4 Reasons You Need Website Monitoring at Valentine's Day

If you are a florist that sells flowers online through an e-commerce website there are four reasons you need a website monitoring service at Valentine's Day.

4 Reasons You Need Website Monitoring at Valentine's Day

With Valentine's Day just a few weeks away it is a good time to review the need for a website monitoring service. These services monitor the availability and performance of your website by automatically performing a variety of scheduled tests or “checks”. The best plan is to use a variety of checks that look for different issues (speed and availability of different pages, etc.). These should be performed frequently – as often as every minute.

If your website goes offline, or performance degrades, you will receive notification by one or more of the following, according to the service you use and your preferences: email, SMS text message, app.


Why is it more vital at Valentine's Day than ever? Four main reasons:


More Volume, More Problems

Websites are run on servers. More people visiting a website means more load on the server. Eventually that extra volume can cause the server to slow down (bad) possibly to the point of returning timeout errors to your customer (worse) and eventually going offline (worst).

The problem is compounded by the fact that the server that hosts your floral website probably (depending on your website provider) hosts other online flower shop websites, and they will all be experiencing peak traffic at the same time. That extra volume can quickly lead to problems during big floral holidays like Mother's Day and Valentine's Day.


You Are Least Likely To Notice

Most florists who don’t use a monitoring service assume that they’ll just be aware of any problems because they visit their own site once or twice a day. That kind of casual check and frequency doesn’t compare to a monitoring service that is running a full suite of detailed tests every minute but it’s better than nothin.

The problem is that at Valentine's Day you are likely so busy that you aren’t even doing that kind of infrequent/informal testing. At the time when you are most likely to have problems you are least likely to be aware of them.


Your Customers Are Most Likely To Notice

As for your customers… that is a different story. This is when more customers than ever are visiting your online flower store, and any problems (slow performance, offline, etc.) are going to be exposed to more people.
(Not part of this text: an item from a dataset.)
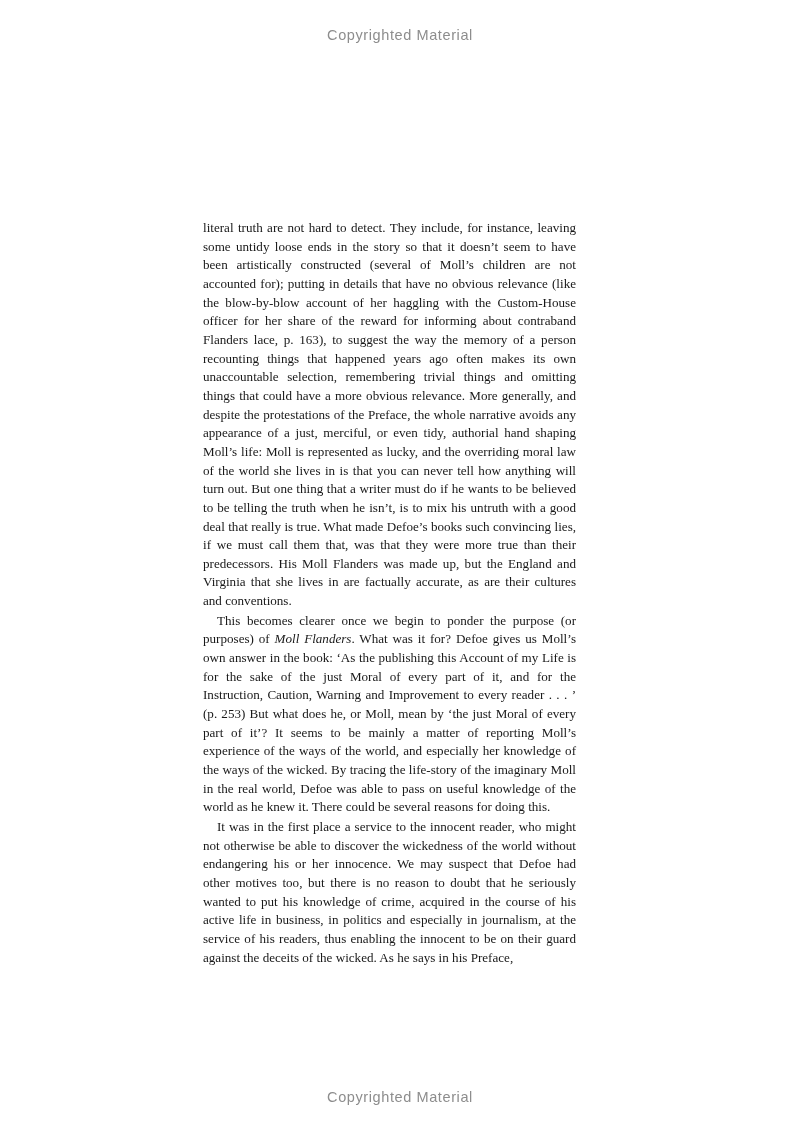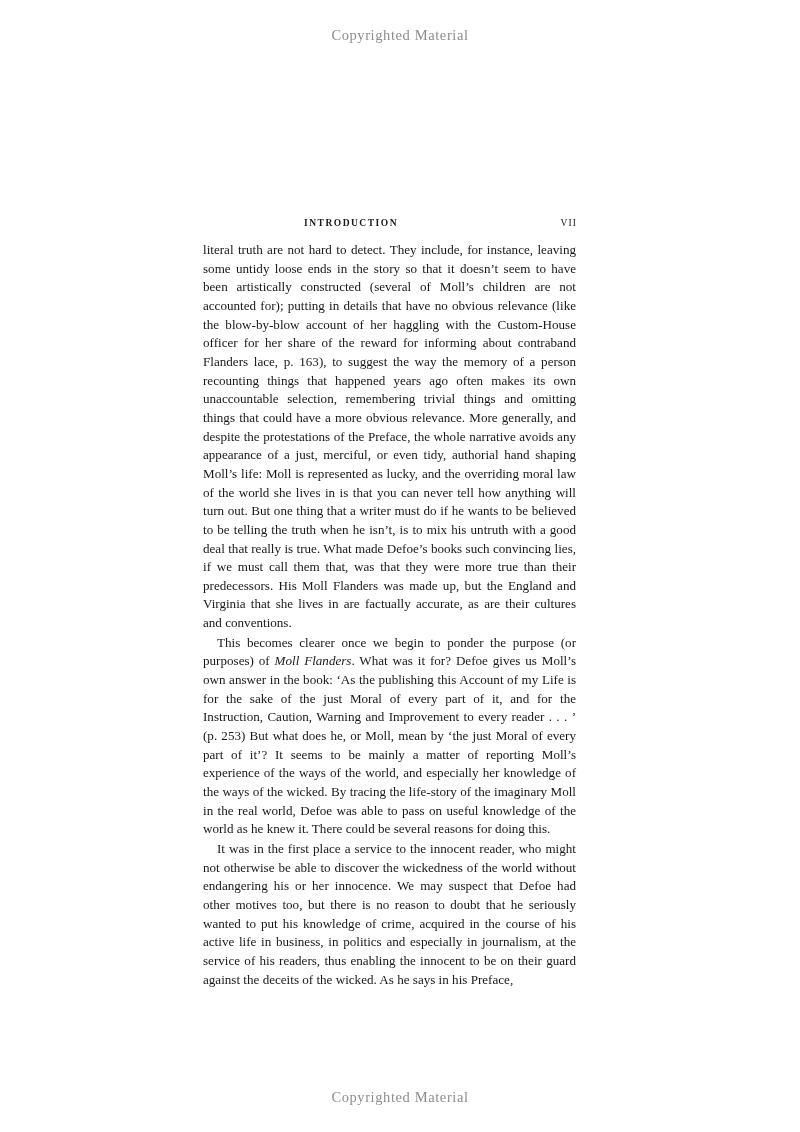"Copyrighted Material" .watermark { font-family: Liberation Serif, serif -> Liberation Sans, sans-serif }
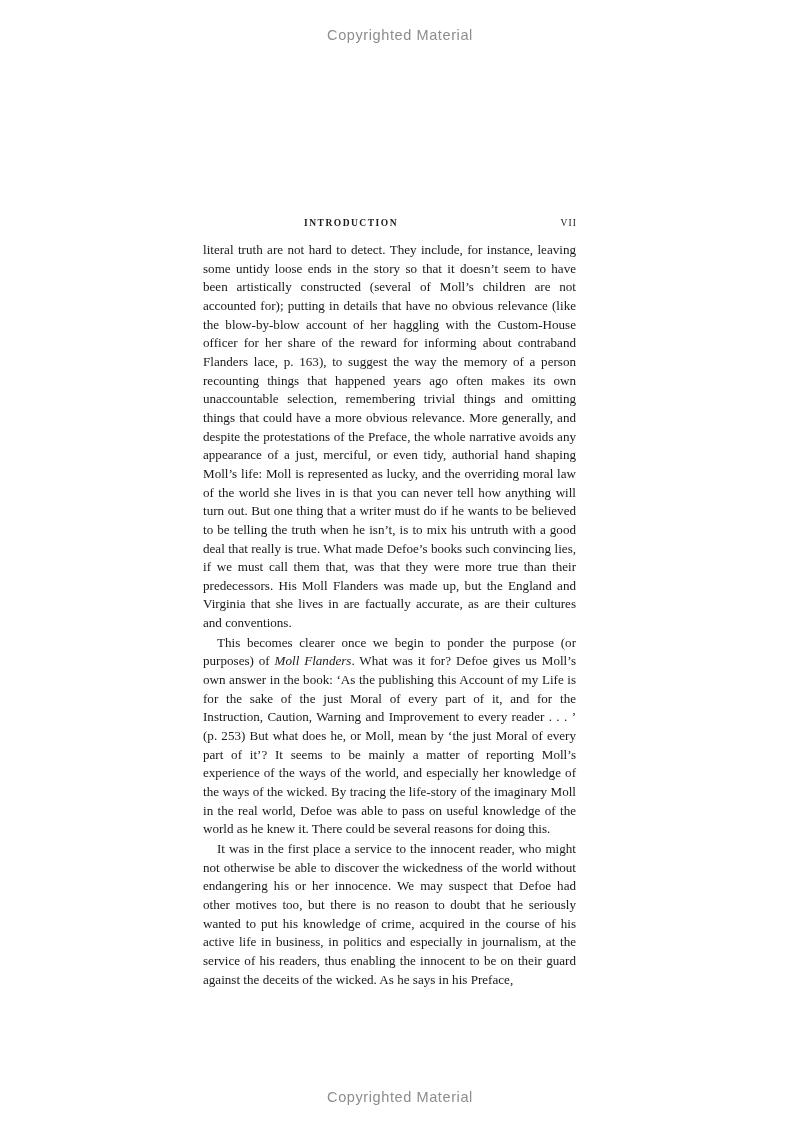"INTRODUCTION" div.running-head { html: <div> <span>INTRODUCTION</span> <span>VII</span> </div> -> none }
In fact there are probably many customers who only use your website on Valentine's Day and/or Mother's Day. What they experience on those days, likely the worst possible performance from your site (simply because of the volume), comprises their entire experience with your site. If your site is slow during the holidays they will see it as always being slow. If it is offline during the holidays they will assume it never works. And that is bad – your competitors are just a click away and people are not patient.


The Stakes Are Higher

Valentines Day…. more customers and larger orders. If your site goes down for a few hours on a Tuesday in August you might lose a couple of orders for $X. If your site goes down for a few hours on February 13 you are likely to lose many larger orders.

 

As you can see it is a perfect storm, problems are most likely when you are least likely to be aware of them but most likely to upset the most customers and lose significant sales.

 

What do you do if the monitoring service does report a problem?

  • Contact your website provider, and give them as much information as possible. They need to be aware of the problem and the more information you can give them the better – it will help them diagnose and resolve.
  • If you see the website getting slower and slower you might want to redirect online shoppers to call you with a message on your home page. Rather than asking them to suffer through the slow loading of all the pages required to complete their order (a process they are very likely to abandon) simply suggest that they call the store for up-to-the-minute availability.
  • Make a note to talk to your floral website vendor after Valentine's Day. The sad reality is that you might go down and not be able to do anything about it right away, but you’ll want to find out what happened and how it can be prevented in the future.